▸ What you need to do
Apart from the pictures, which must be omitted, restate the data exactly.

::::::::::

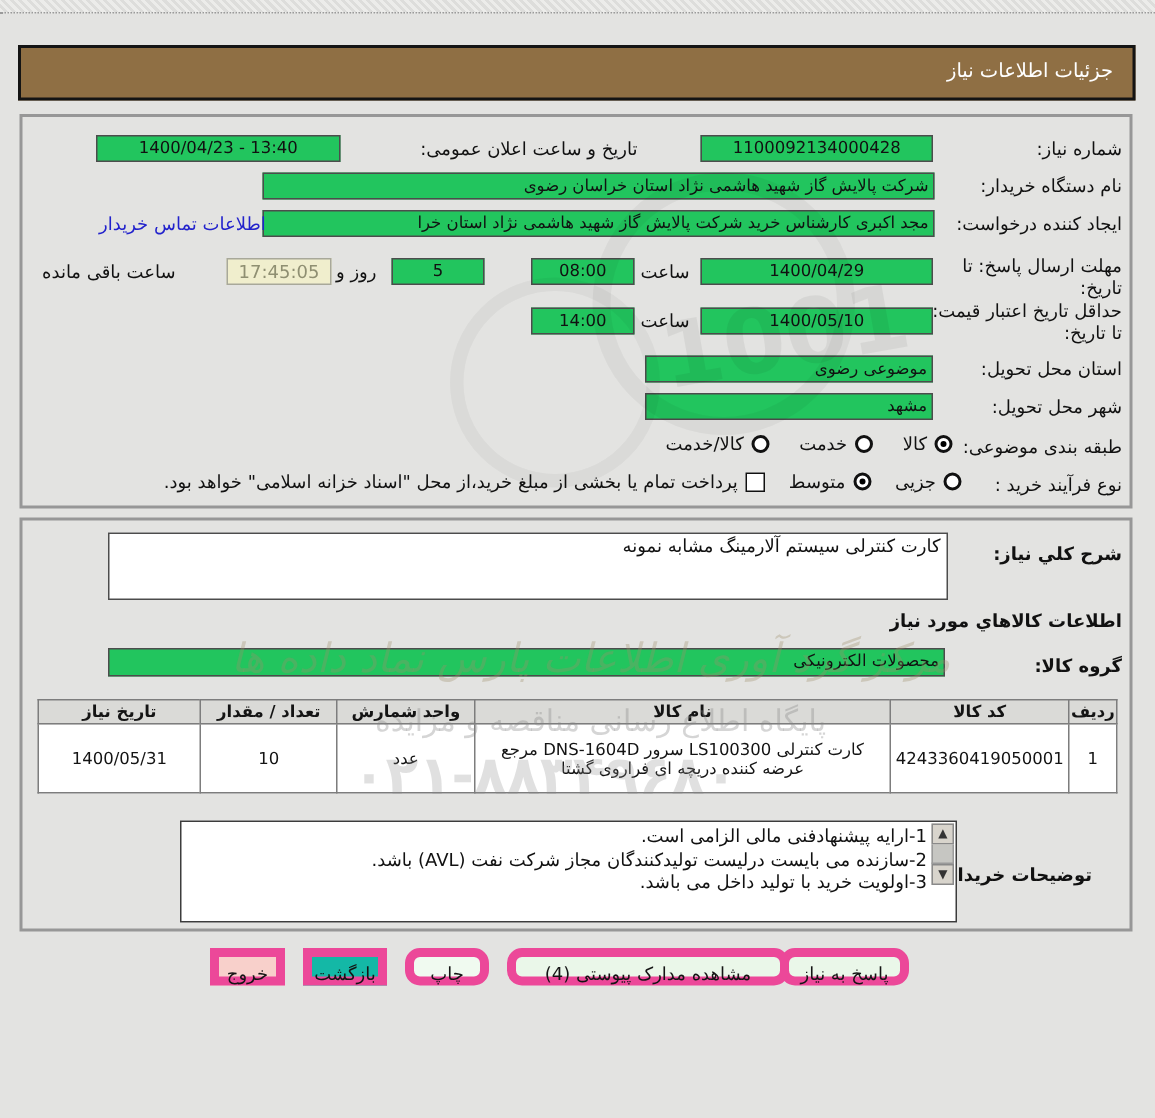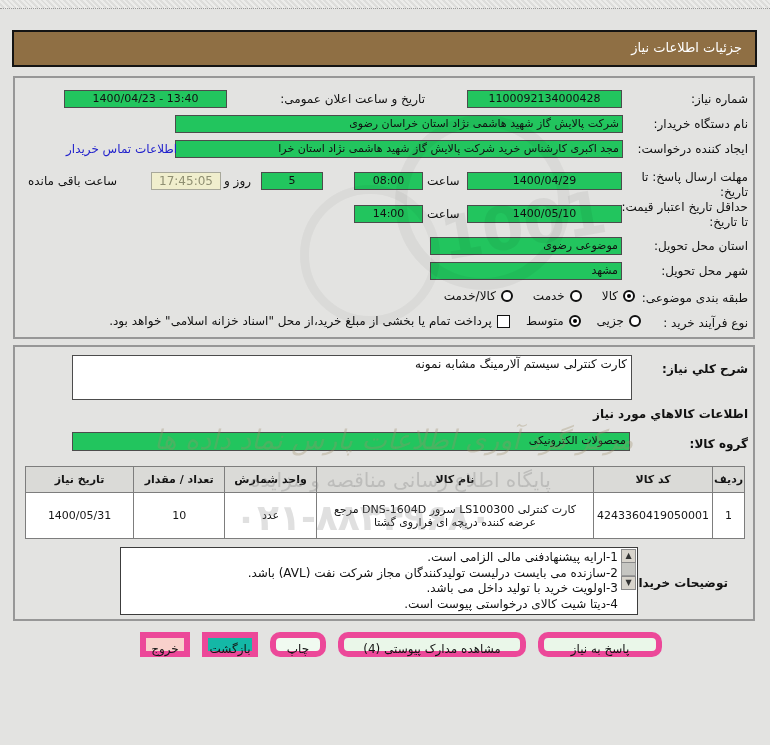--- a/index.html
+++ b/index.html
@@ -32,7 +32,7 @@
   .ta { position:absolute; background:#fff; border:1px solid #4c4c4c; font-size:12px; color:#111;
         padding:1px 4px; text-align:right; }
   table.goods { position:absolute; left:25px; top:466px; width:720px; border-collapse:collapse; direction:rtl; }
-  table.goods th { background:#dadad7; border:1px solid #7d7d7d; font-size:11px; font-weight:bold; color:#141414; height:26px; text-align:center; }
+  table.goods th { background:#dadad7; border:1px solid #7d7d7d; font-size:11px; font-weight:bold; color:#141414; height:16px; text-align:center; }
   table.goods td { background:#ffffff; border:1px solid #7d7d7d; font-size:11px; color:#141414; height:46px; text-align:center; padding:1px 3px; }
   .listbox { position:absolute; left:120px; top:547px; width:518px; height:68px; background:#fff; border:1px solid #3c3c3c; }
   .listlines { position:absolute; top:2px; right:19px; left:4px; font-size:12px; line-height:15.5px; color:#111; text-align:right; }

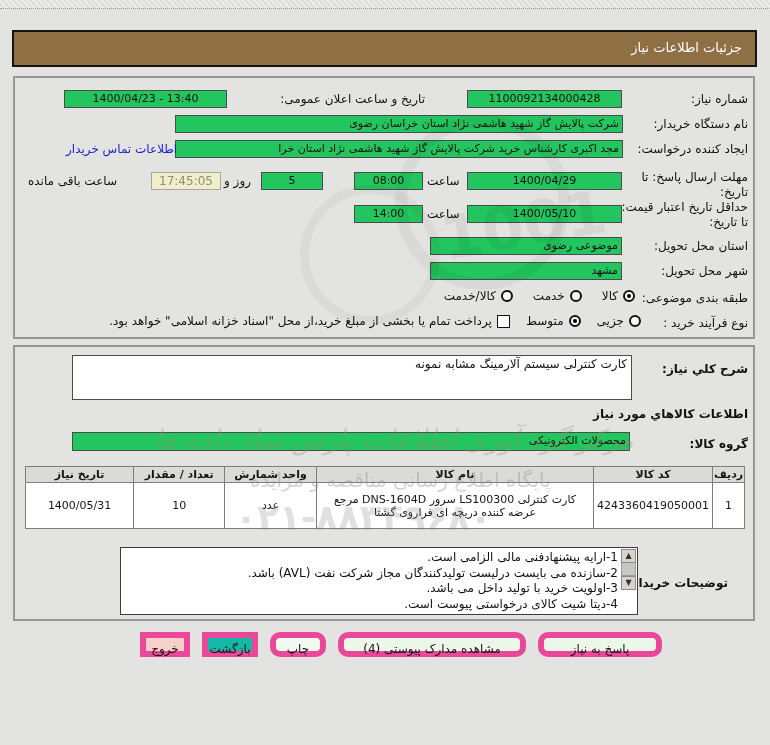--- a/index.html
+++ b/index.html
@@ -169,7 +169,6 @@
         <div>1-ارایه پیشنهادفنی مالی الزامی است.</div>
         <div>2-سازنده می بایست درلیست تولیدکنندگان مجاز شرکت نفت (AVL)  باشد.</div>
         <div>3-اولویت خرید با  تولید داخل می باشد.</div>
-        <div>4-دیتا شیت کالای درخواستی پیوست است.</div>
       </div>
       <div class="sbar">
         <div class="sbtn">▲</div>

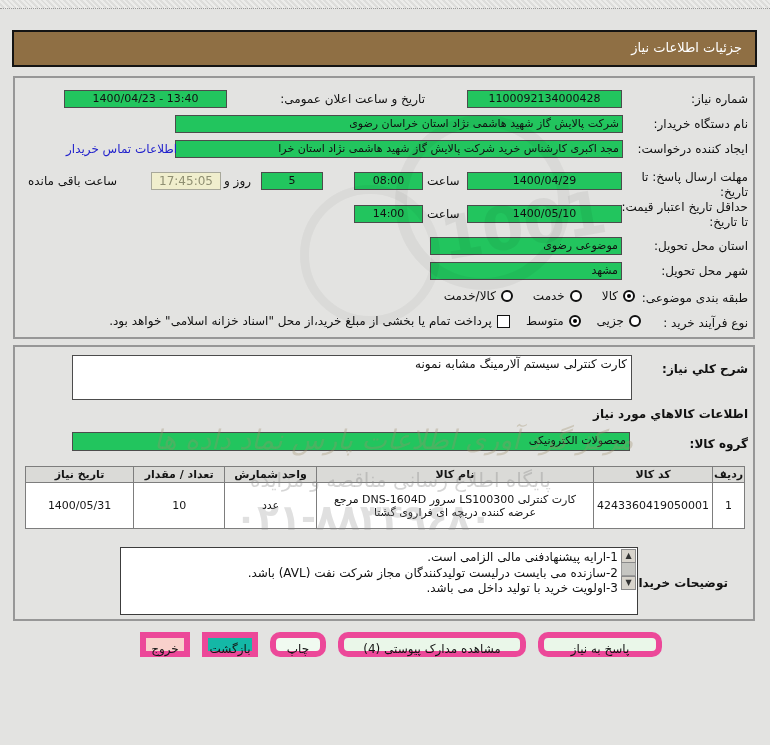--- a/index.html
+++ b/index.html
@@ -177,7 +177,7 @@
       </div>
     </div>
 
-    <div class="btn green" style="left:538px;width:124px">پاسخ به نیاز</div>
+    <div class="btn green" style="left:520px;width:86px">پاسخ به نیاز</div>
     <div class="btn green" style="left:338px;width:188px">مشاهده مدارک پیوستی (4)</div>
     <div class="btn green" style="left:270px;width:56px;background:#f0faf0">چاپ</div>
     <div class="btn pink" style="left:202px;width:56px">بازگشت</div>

::::::::::

▸ Answer below
--- a/index.html
+++ b/index.html
@@ -32,7 +32,7 @@
   .ta { position:absolute; background:#fff; border:1px solid #4c4c4c; font-size:12px; color:#111;
         padding:1px 4px; text-align:right; }
   table.goods { position:absolute; left:25px; top:466px; width:720px; border-collapse:collapse; direction:rtl; }
-  table.goods th { background:#dadad7; border:1px solid #7d7d7d; font-size:11px; font-weight:bold; color:#141414; height:26px; text-align:center; }
+  table.goods th { background:#dadad7; border:1px solid #7d7d7d; font-size:11px; font-weight:bold; color:#141414; height:16px; text-align:center; }
   table.goods td { background:#ffffff; border:1px solid #7d7d7d; font-size:11px; color:#141414; height:46px; text-align:center; padding:1px 3px; }
   .listbox { position:absolute; left:120px; top:547px; width:518px; height:68px; background:#fff; border:1px solid #3c3c3c; }
   .listlines { position:absolute; top:2px; right:19px; left:4px; font-size:12px; line-height:15.5px; color:#111; text-align:right; }

--- a/index.html
+++ b/index.html
@@ -169,7 +169,6 @@
         <div>1-ارایه پیشنهادفنی مالی الزامی است.</div>
         <div>2-سازنده می بایست درلیست تولیدکنندگان مجاز شرکت نفت (AVL)  باشد.</div>
         <div>3-اولویت خرید با  تولید داخل می باشد.</div>
-        <div>4-دیتا شیت کالای درخواستی پیوست است.</div>
       </div>
       <div class="sbar">
         <div class="sbtn">▲</div>

--- a/index.html
+++ b/index.html
@@ -177,7 +177,7 @@
       </div>
     </div>
 
-    <div class="btn green" style="left:538px;width:124px">پاسخ به نیاز</div>
+    <div class="btn green" style="left:520px;width:86px">پاسخ به نیاز</div>
     <div class="btn green" style="left:338px;width:188px">مشاهده مدارک پیوستی (4)</div>
     <div class="btn green" style="left:270px;width:56px;background:#f0faf0">چاپ</div>
     <div class="btn pink" style="left:202px;width:56px">بازگشت</div>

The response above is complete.